Collection object declarations do not contain parameters for size or for number of items. The number of items in a collection is completely dynamic, so no arbitrary limit needs to be set on their size (although SOUL will not support collections with more than 2**31, or about 2 billion, items).

Collections have one VTBL/STBL slot to hold a single collection element, and all other collection items are kept in CCATEMP.

Note: For a collection of objects, it is the object references that are kept in CCATEMP, not the actual objects. So even though only one object reference in the collection will be in VTBL, many of the objects referenced in the collection may be in VTBL/STBL. The collection item in VTBL/STBL is the last referenced item, and an immediately subsequent reference to that same item will use the item directly from VTBL/STBL rather than loading it from CCATEMP. For this reason, consecutive references to the same collection item are quite efficient.

Here are sample collection object declarations:

%scores is collection arraylist of float %costs is arraylist of fixed dp 2 %basket is floatNamedArraylist of object order %staff is collection unicodeNamedArraylist of string len 64 %value is namedArraylist of namedArraylist of longstring

Coding considerations for collections

Although collections vary by collection type, they are more alike than they are different. The remainder of this article contains topics that address features and methods common to all the collection types. The characteristics and methods of each individual collection type are described in separate articles; links to those groups of articles are contained in the "See also" section below.
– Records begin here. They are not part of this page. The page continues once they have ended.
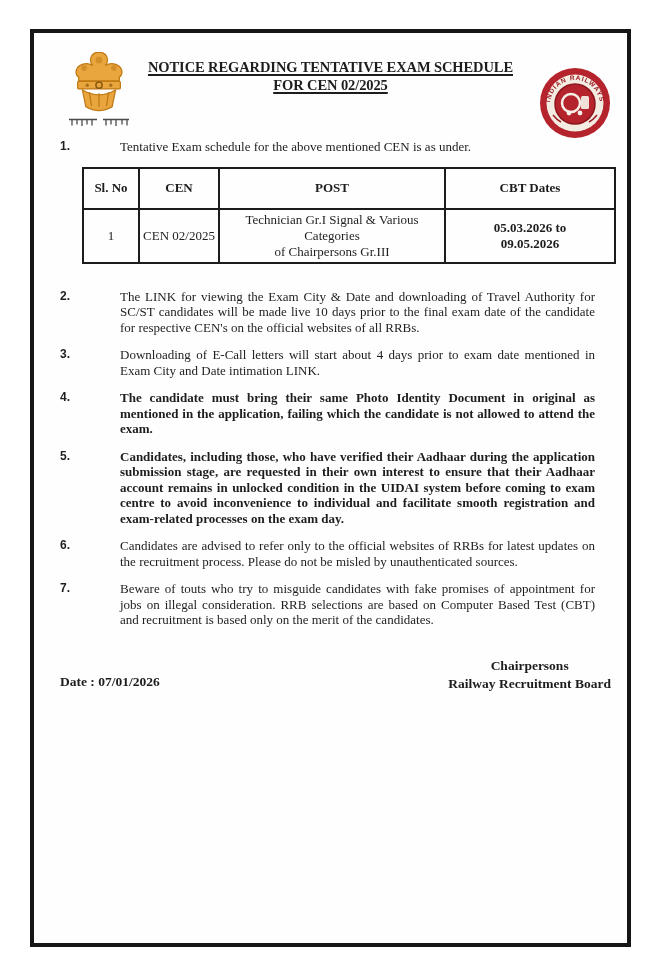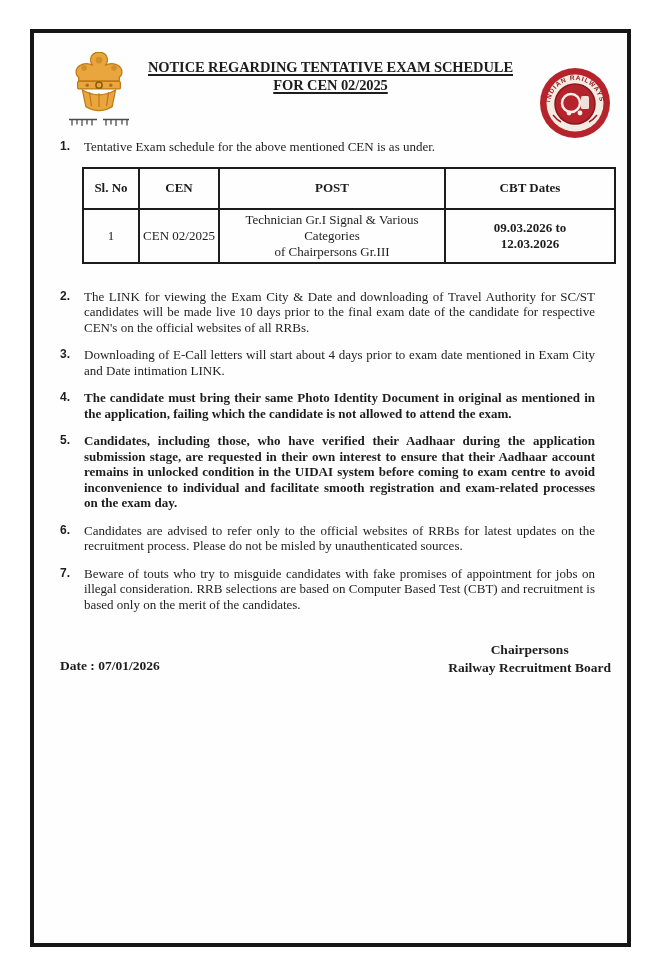"Tentative Exam schedule for the" .item .txt { margin-left: none -> 36px }
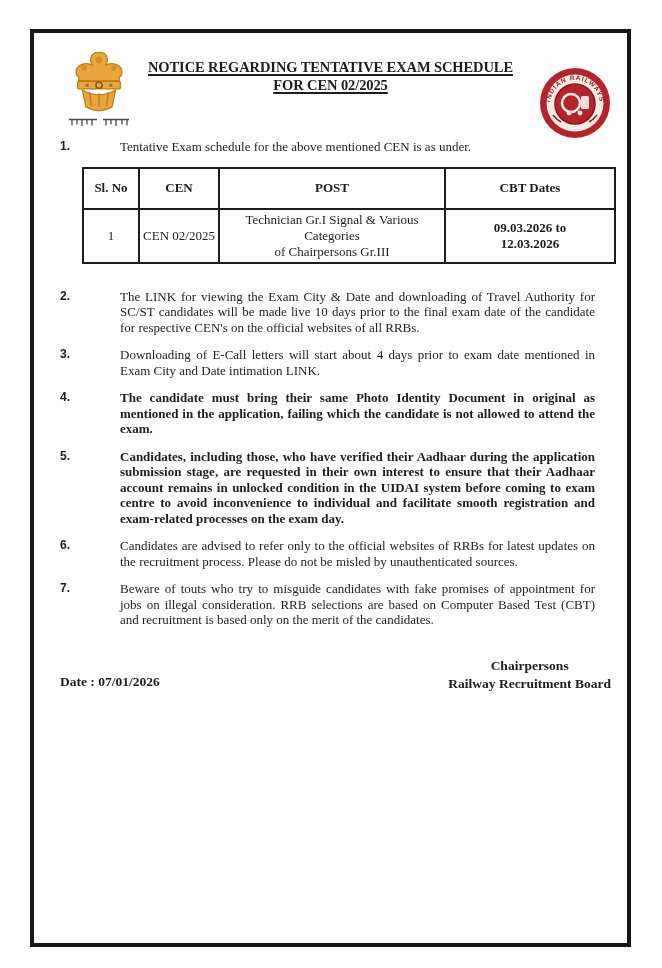"09.03.2026 to" div { text: 09.03.2026 -> 05.03.2026 }
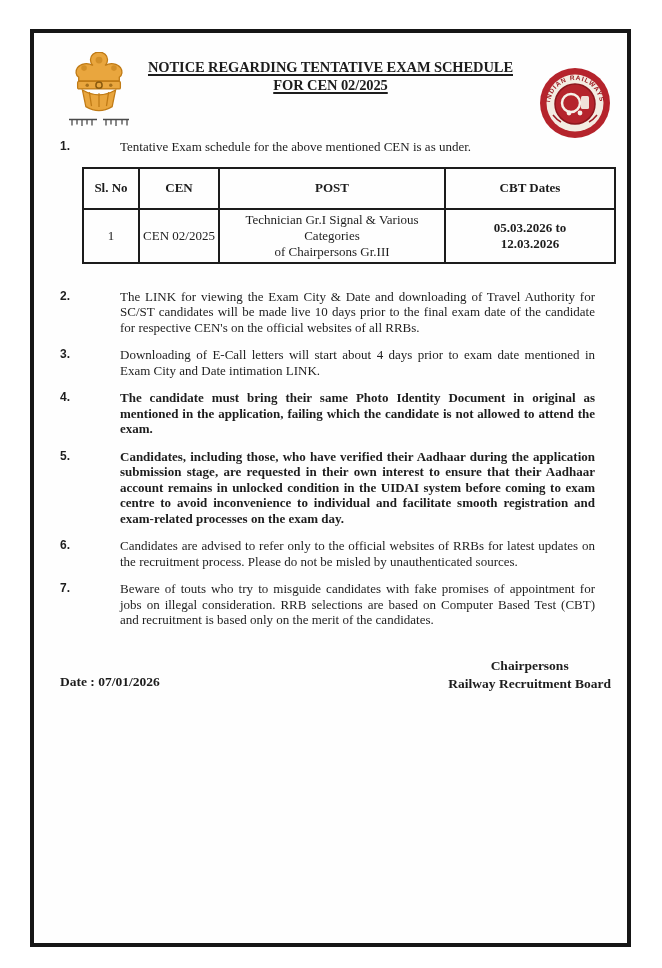"12.03.2026" div { text: 12.03.2026 -> 09.05.2026 }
Operating on collection items

All collections have at least the two standard properties described below.

Count Number of items in collection.
Item A specific item in the collection.

The Item property always takes at least one parameter indicating which item is being referenced, though the type of the parameter can vary with the collection class.

Some collection classes allow references to items that have not been added to the collection with some other method; other collection classes do not, and cause a request cancellation on such a reference.

The Item property can be both set and retrieved in all collections.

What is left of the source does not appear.